--- Exercise material ---

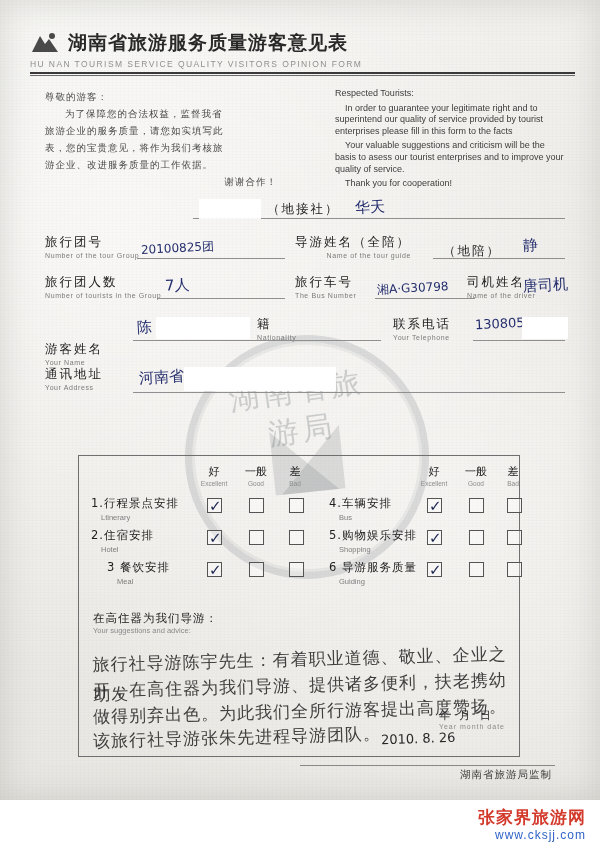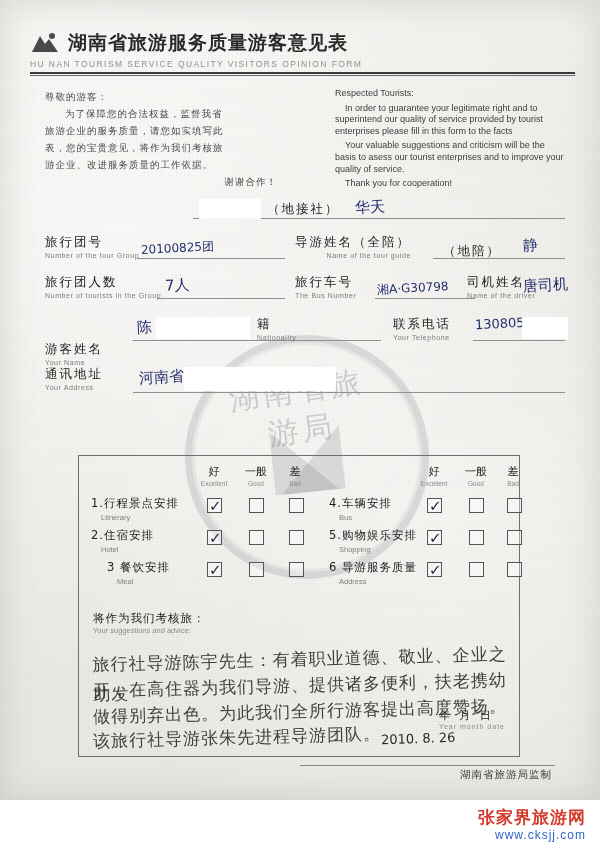--- a/index.html
+++ b/index.html
@@ -353,29 +353,29 @@
       <div class="en">Shopping</div>
     </div>
     <div class="box" style="left:348px;top:74px;">
         <span class="tick" style="left:1px;top:2px;">✓</span>
       </div>
     <div class="box" style="left:390px;top:74px;"></div>
     <div class="box" style="left:428px;top:74px;"></div>
 
     <div class="item" style="left:250px;top:104px;">
       <div class="cn"><span>6</span> <span>导游服务质量</span></div>
-      <div class="en">Address</div>
+      <div class="en">Guiding</div>
     </div>
     <div class="box" style="left:348px;top:106px;">
         <span class="tick" style="left:1px;top:2px;">✓</span>
       </div>
     <div class="box" style="left:390px;top:106px;"></div>
     <div class="box" style="left:428px;top:106px;"></div>
 
-    <div class="sugg-title">将作为我们考核旅：</div>
+    <div class="sugg-title">在高住器为我们导游：</div>
     <div class="sugg-en">Your suggestions and advice:</div>
 
     <div class="hw" style="left:14px;top:188px;width:420px;">旅行社导游陈宇先生：有着职业道德、敬业、企业之助发</div>
     <div class="hw" style="left:14px;top:214px;width:420px;">开，在高住器为我们导游、提供诸多便利，扶老携幼</div>
     <div class="hw" style="left:14px;top:240px;width:420px;">做得别弃出色。为此我们全所行游客提出高度赞扬。</div>
     <div class="hw" style="left:14px;top:266px;width:300px;">该旅行社导游张朱先进程导游团队。</div>
 
     <div class="datefield">
       <span>年    月    日</span>
       <span class="en">Year   month   date</span>

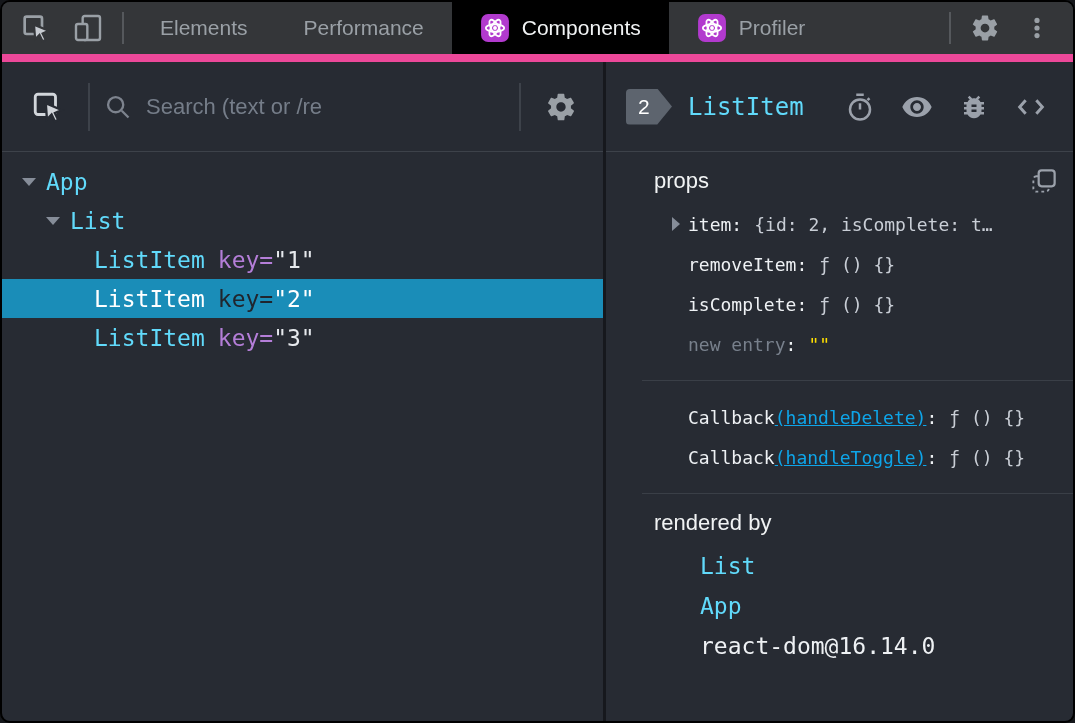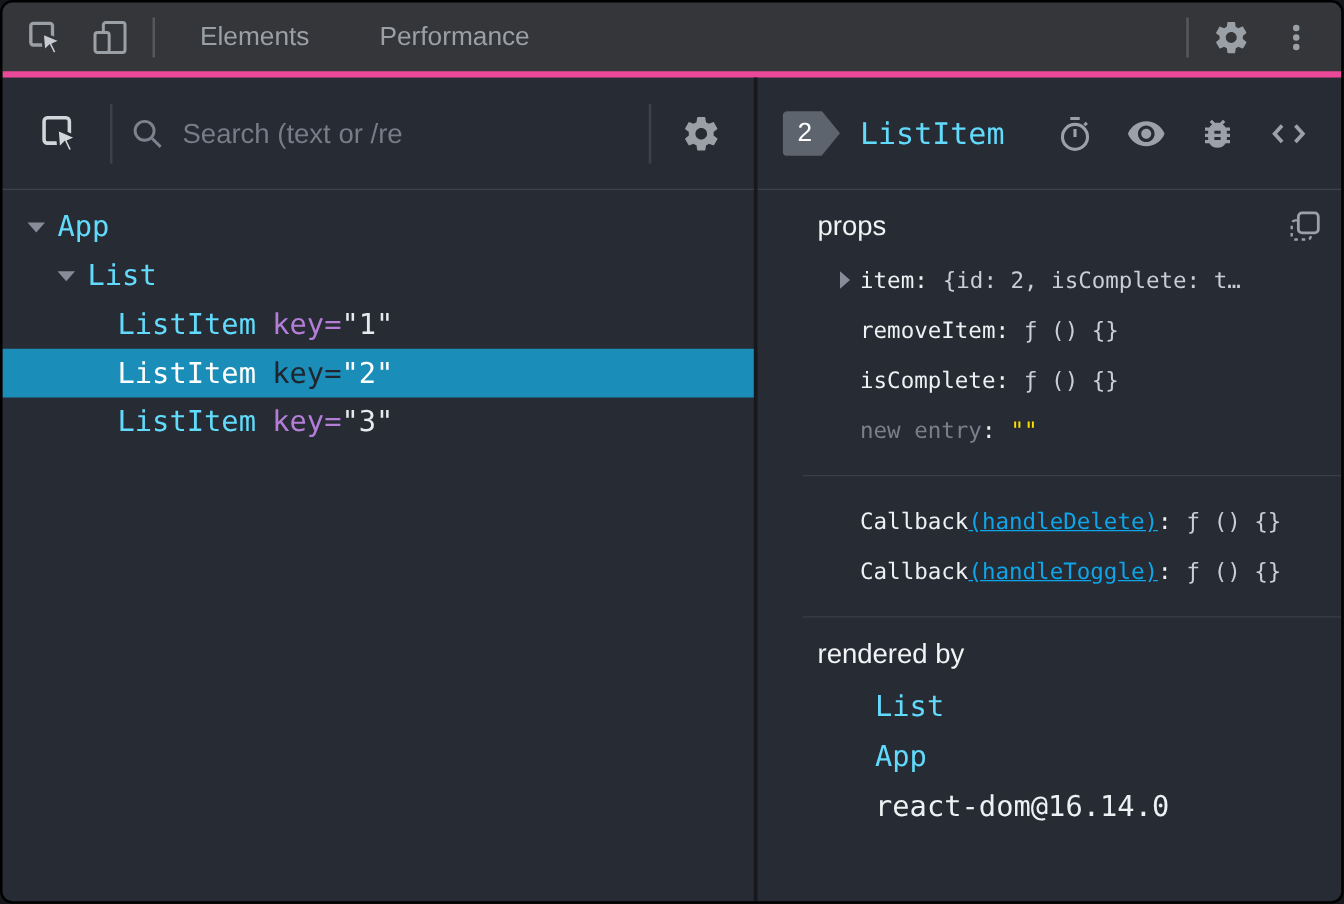--- a/index.html
+++ b/index.html
@@ -8,21 +8,21 @@
 
   .window {
     position:relative; width:1075px; height:723px;
     background:#272b33; border:2px solid #000; border-radius:10px;
     overflow:hidden; display:flex; flex-direction:column;
   }
 
   
   .tabbar {
     flex:none; height:60px; background:#343639;
-    border-bottom:5px solid #ec4899;
+    border-bottom:8px solid #ec4899;
     display:flex; align-items:stretch; padding-left:8px;
   }
   .tb-iconbtn { display:flex; align-items:center; justify-content:center; width:52px; cursor:pointer; }
   .tb-sep { width:2px; height:32px; background:#55585c; align-self:center; margin:0 8px; }
   .tab {
     display:flex; align-items:center; gap:12px; padding:0 28px;
     color:#9aa0a6; font-size:21px; cursor:pointer; white-space:nowrap;
   }
   .tab.active { background:#000; color:#f1f3f4; }
   .tabbar-right { margin-left:auto; display:flex; align-items:stretch; padding-right:10px; }
@@ -116,20 +116,44 @@
         <rect x="3" y="9" width="8.5" height="12" rx="1.5" fill="#343639" stroke="#9aa0a6" stroke-width="1.8"></rect>
       </svg>
     </div>
     <div class="tb-sep"></div>
 
     <div class="tab">
       <span>Elements</span>
     </div>
     <div class="tab">
       <span>Performance</span>
+    </div>
+    <div class="tab active">
+      <svg width="30" height="30" viewBox="0 0 28 28">
+        <rect x="1" y="1" width="26" height="26" rx="6.5" fill="#b23ace"></rect>
+        <g stroke="#fff" stroke-width="1.7" fill="none">
+          <ellipse cx="14" cy="14" rx="8.6" ry="3.5"></ellipse>
+          <ellipse cx="14" cy="14" rx="8.6" ry="3.5" transform="rotate(60 14 14)"></ellipse>
+          <ellipse cx="14" cy="14" rx="8.6" ry="3.5" transform="rotate(120 14 14)"></ellipse>
+        </g>
+        <circle cx="14" cy="14" r="1.8" fill="#fff"></circle>
+      </svg>
+      <span>Components</span>
+    </div>
+    <div class="tab">
+      <svg width="30" height="30" viewBox="0 0 28 28">
+        <rect x="1" y="1" width="26" height="26" rx="6.5" fill="#b23ace"></rect>
+        <g stroke="#fff" stroke-width="1.7" fill="none">
+          <ellipse cx="14" cy="14" rx="8.6" ry="3.5"></ellipse>
+          <ellipse cx="14" cy="14" rx="8.6" ry="3.5" transform="rotate(60 14 14)"></ellipse>
+          <ellipse cx="14" cy="14" rx="8.6" ry="3.5" transform="rotate(120 14 14)"></ellipse>
+        </g>
+        <circle cx="14" cy="14" r="1.8" fill="#fff"></circle>
+      </svg>
+      <span>Profiler</span>
     </div>
 
     <div class="tabbar-right">
       <div class="tb-sep"></div>
       <div class="tb-iconbtn">
         <svg width="30" height="30" viewBox="0 0 24 24">
           <path fill="#9aa0a6" d="M19.4 13c.04-.32.06-.66.06-1s-.02-.68-.07-1l2.11-1.65c.19-.15.24-.42.12-.64l-2-3.46c-.12-.22-.39-.3-.61-.22l-2.49 1c-.52-.4-1.08-.73-1.69-.98l-.38-2.65C14.46 2.18 14.25 2 14 2h-4c-.25 0-.46.18-.49.42l-.38 2.65c-.61.25-1.17.59-1.69.98l-2.49-1c-.23-.09-.49 0-.61.22l-2 3.46c-.13.22-.07.49.12.64L4.59 11c-.05.32-.07.66-.07 1s.02.68.07 1l-2.11 1.65c-.19.15-.24.42-.12.64l2 3.46c.12.22.39.3.61.22l2.49-1c.52.4 1.08.73 1.69.98l.38 2.65c.03.24.24.42.49.42h4c.25 0 .46-.18.49-.42l.38-2.65c.61-.25 1.17-.59 1.69-.98l2.49 1c.23.09.49 0 .61-.22l2-3.46c.12-.22.07-.49-.12-.64L19.4 13zM12 15.5c-1.93 0-3.5-1.57-3.5-3.5s1.57-3.5 3.5-3.5 3.5 1.57 3.5 3.5-1.57 3.5-3.5 3.5z"></path>
         </svg>
       </div>
       <div class="tb-iconbtn">

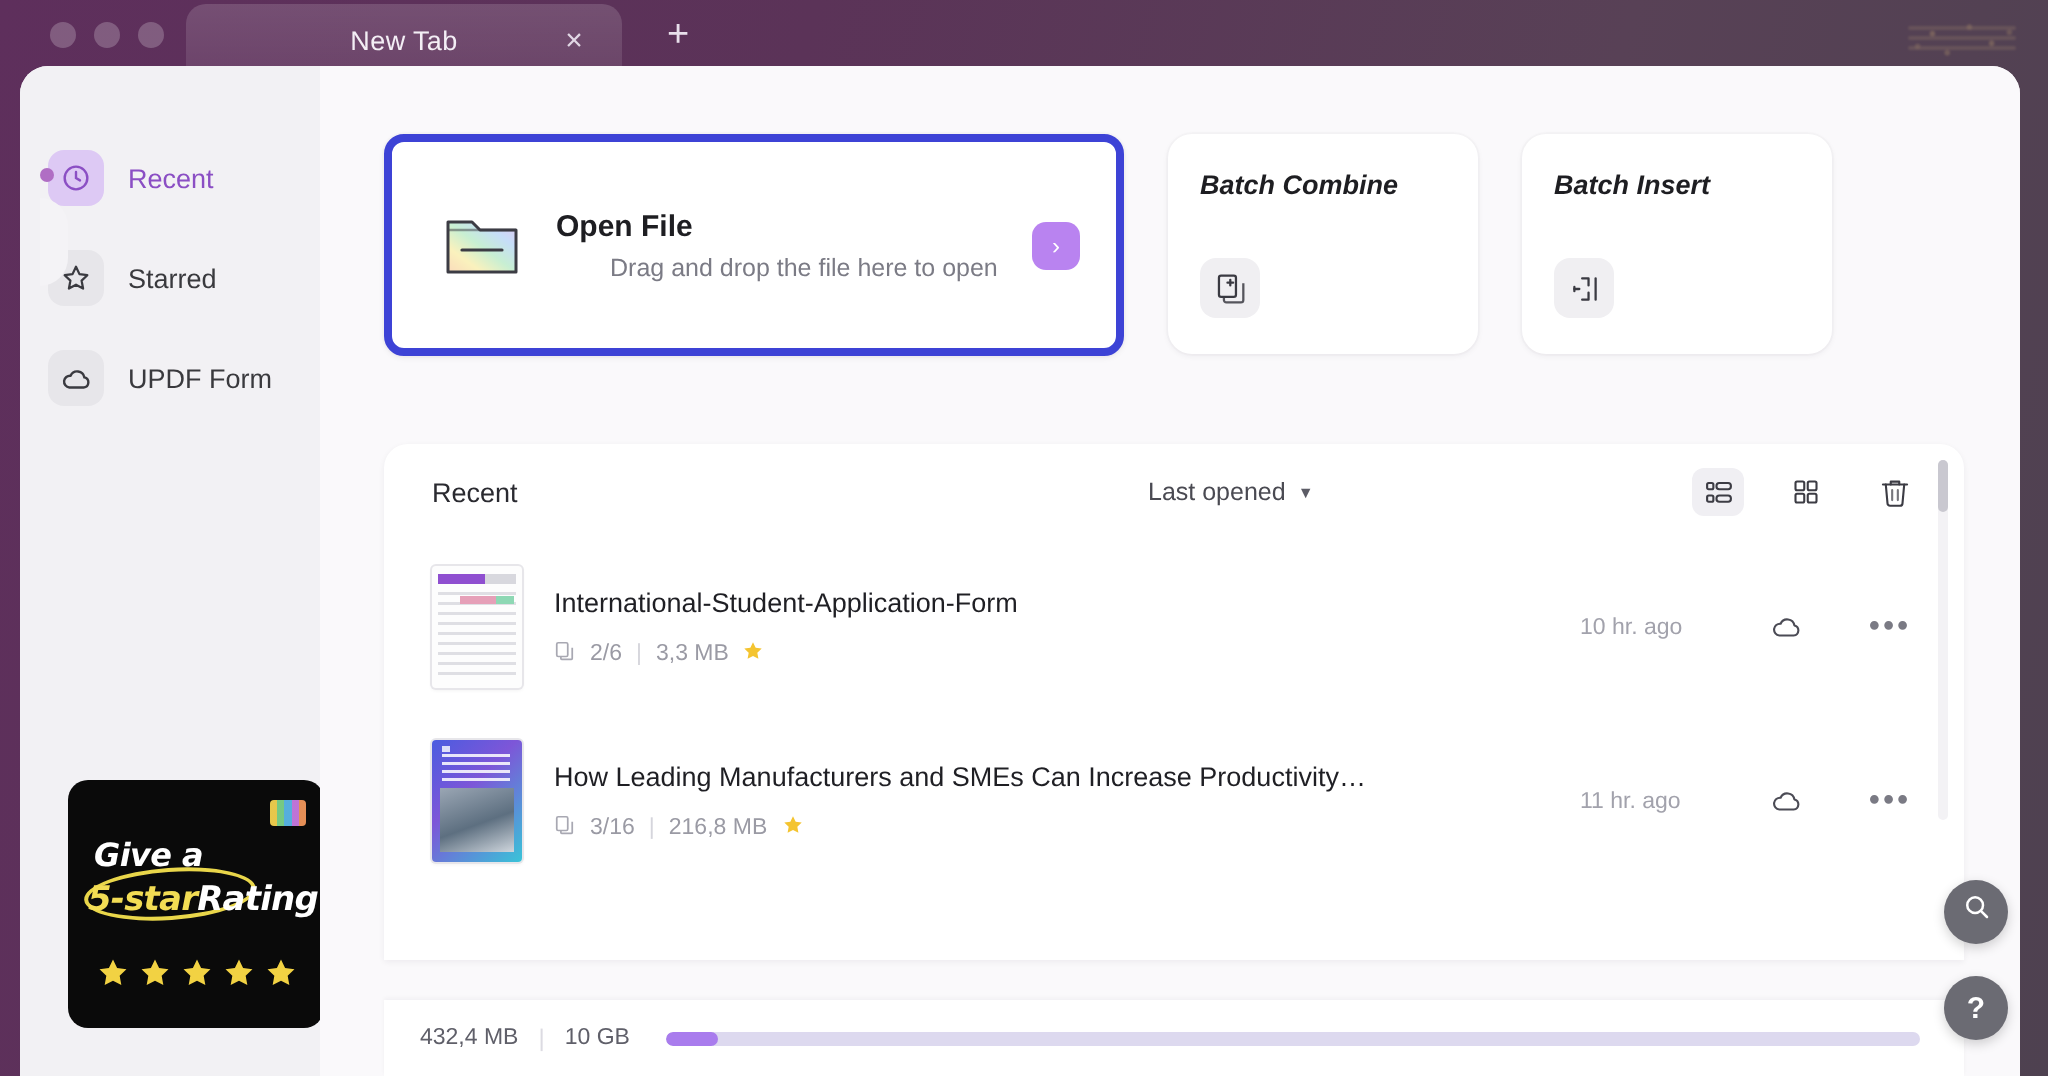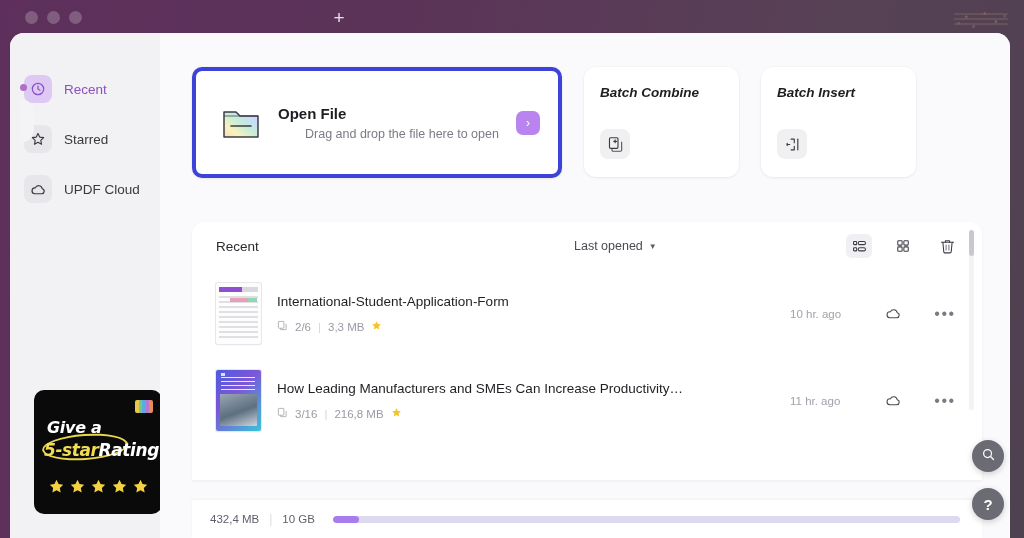--- a/index.html
+++ b/index.html
@@ -367,20 +367,24 @@
     <div class="wm-line wm-l2"></div>
     <div class="wm-line wm-l3"></div>
   </div>
 
   <div class="titlebar">
     <div class="traffic">
       <span></span>
       <span></span>
       <span></span>
     </div>
+    <div class="tab">
+      <span class="tab-title">New Tab</span>
+      <span class="tab-close">×</span>
+    </div>
     <div class="tab-new">+</div>
   </div>
 
   <div class="window">
 
     <div class="sidebar">
 
       <div class="nav-item active">
         <span class="nav-icon">
           <svg width="16" height="16" viewBox="0 0 24 24" fill="none" stroke="#8b4fc4" stroke-width="1.8">
@@ -399,21 +403,21 @@
         </span>
         <span class="nav-label">Starred</span>
       </div>
 
       <div class="nav-item">
         <span class="nav-icon">
           <svg width="17" height="17" viewBox="0 0 24 24" fill="none" stroke="#3a3a40" stroke-width="1.7" stroke-linejoin="round" stroke-linecap="round">
             <path d="M6.6 18h10.1a3.6 3.6 0 0 0 .5-7.1 5.1 5.1 0 0 0-9.7-1.2A3.9 3.9 0 0 0 6.6 18z"></path>
           </svg>
         </span>
-        <span class="nav-label">UPDF Cloud</span>
+        <span class="nav-label">UPDF Form</span>
       </div>
 
       <div class="promo">
         <div class="promo-badge"></div>
         <div class="promo-l1">Give a</div>
         <div class="promo-ellipse"></div>
         <div class="promo-l2"><span class="hl">5-star</span><span>Rating</span></div>
         <div class="promo-stars">
           <svg width="17" height="17" viewBox="0 0 24 24" fill="#f2d243">
               <path d="M12 2.5l2.9 6 6.6.9-4.8 4.6 1.2 6.5L12 17.4 6.1 20.5l1.2-6.5L2.5 9.4l6.6-.9z"></path>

---

= Task to complete =
If a line of the listing contains the word "path", count it, then state only the total.

= Problem solution =
3